You are never going to never kill a bee. That is life, if you are a beekeeper.

The individual insect is only a fifty thousandth of the organism - the super organism - and is virtually 'cloned' half a million times over in the year. The natural turnover in the summer months is every 6 to 8 weeks.

Worry when you kill the super organism, not one single insect. They all work for the colony and if they sting you they are dead, if they sting your glove or bee suit, they are dead. One of my colonies might sting maybe a hundred times when I go into it. The one next door is virtually sting free. Kamikaze or what?

If you get disease - AFB, and often EFB - the colony will be killed. It happens. The initial infection may most likely be 'unavoidable', but the beekeeper may very well aid the spread to other colonies.

If you are going to be that troubled over a few insects, you might just as well pack in before it gets really traumatic.

I certainly don't set out to kill bees. It happens. They are doing a d*mn sight better than fending for themselves - 75% losses with swarms within a year (and that was before varroa). Varroa was imported by humans, not the bees. The small hive beetle will be introduced to these shores by man as well. One might say how do you square the circle with those achievements? How many bees have been killed by insecticides?

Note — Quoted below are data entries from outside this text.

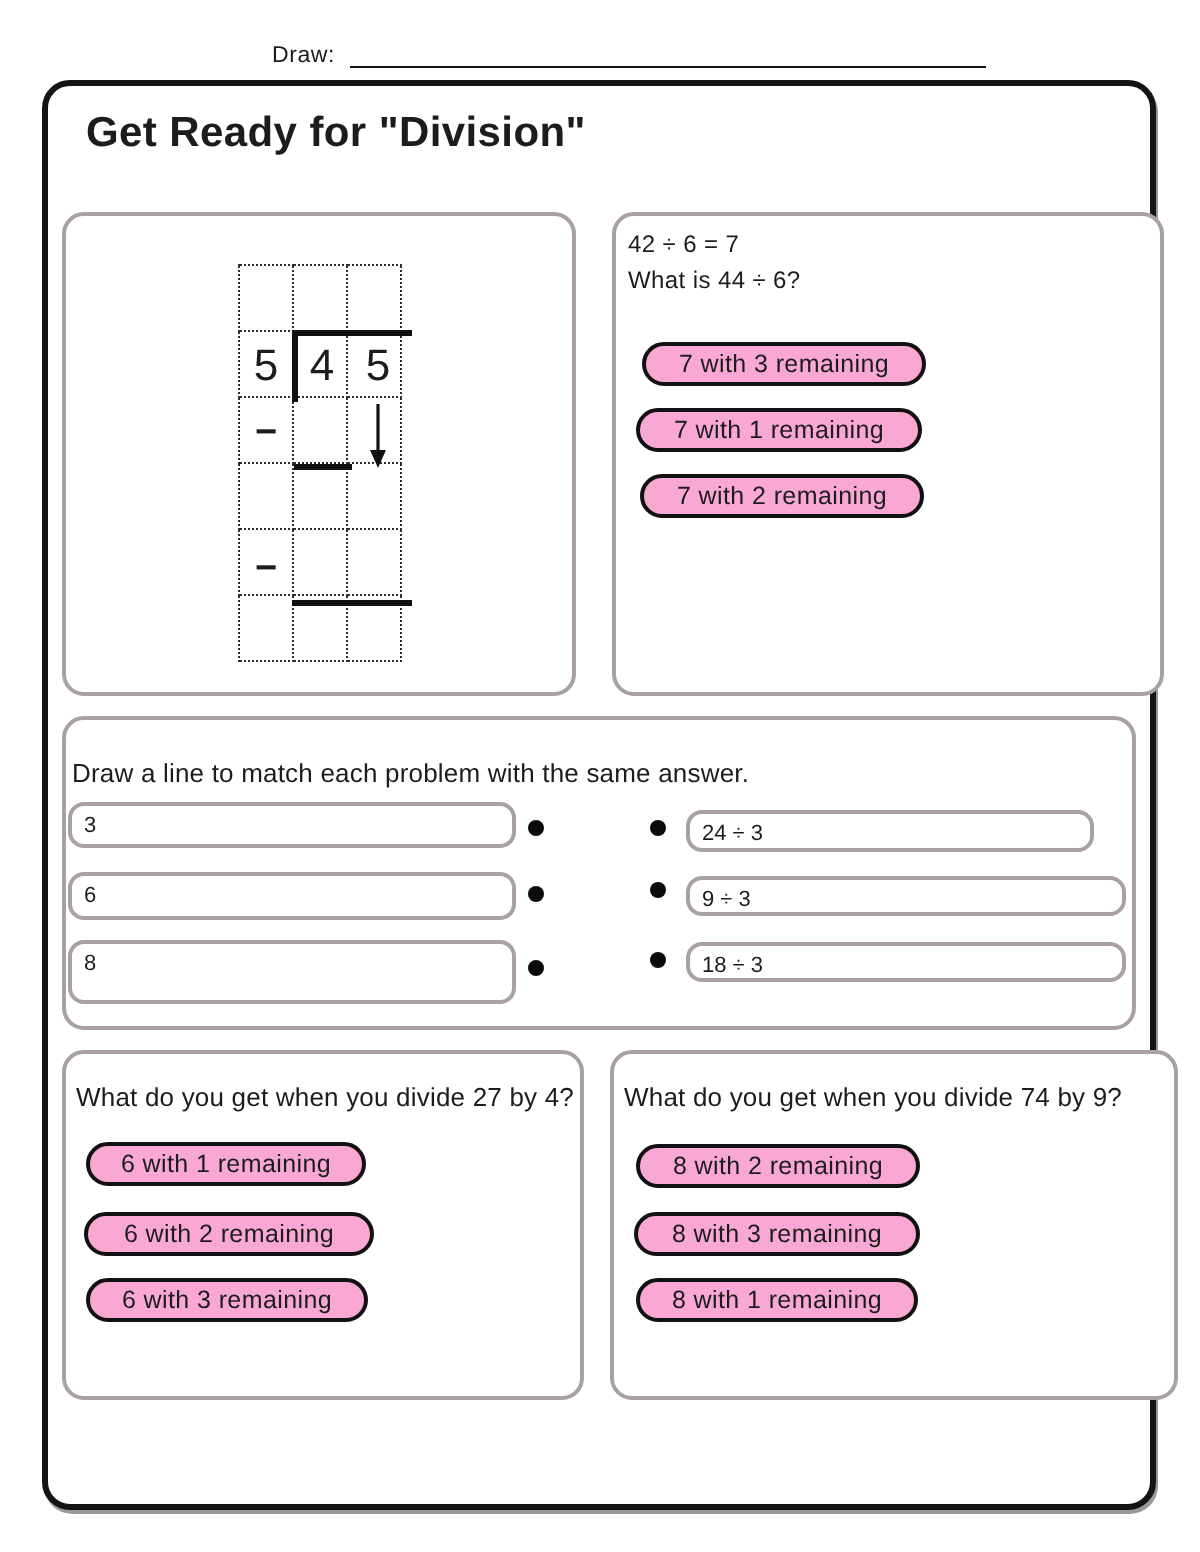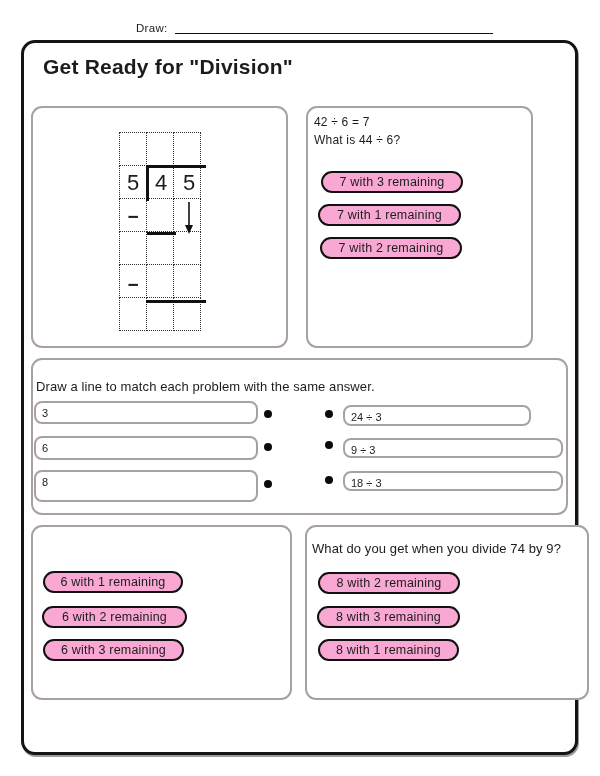"42 ÷ 6 = 7" #p-topright { width: 227px -> 276px }
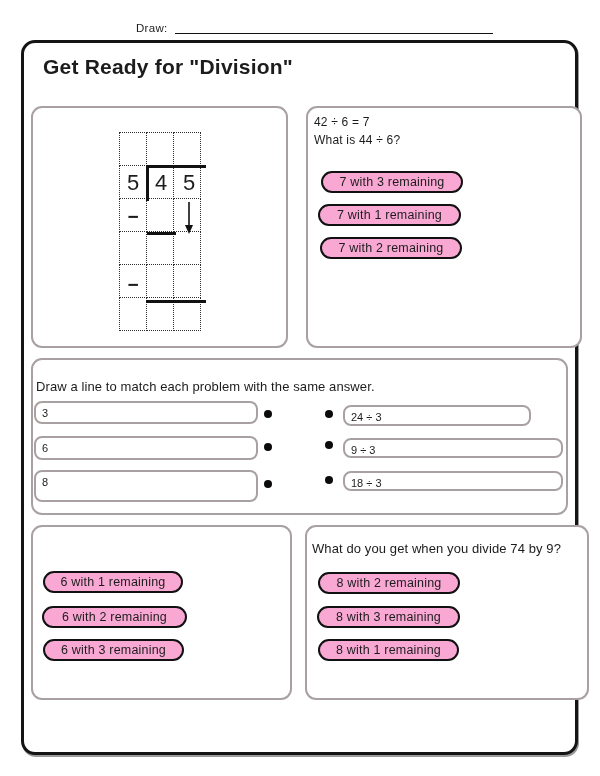"24 ÷ 3" div.mbox { width: 188px -> 204px }
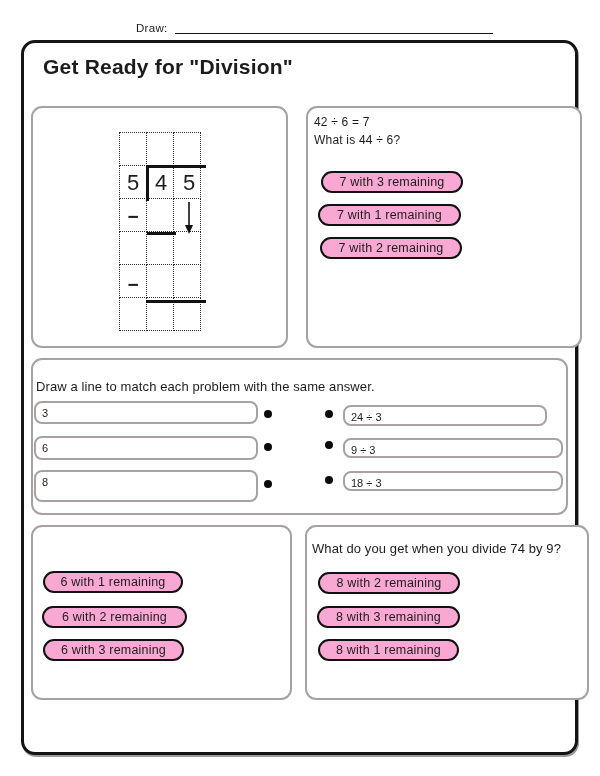"What do you get when you divide 27" div.abs { html: none -> <div>What do you get when you divide 27 by 4?</div> }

No, either just get on and do the best you can, or pack in. Your track record speaks for itself. If you had been so very diligent you would have taken an apprenticeship in beekeeping before even considering keeping them yourself. You apparently failed at square one in that respect.

You have not packed in so far, so are you going to soldier on or give up? You will be making more mistakes, you will be killing more bees. Things may get better as you get more experienced, but dead bees are all part of beekeeping.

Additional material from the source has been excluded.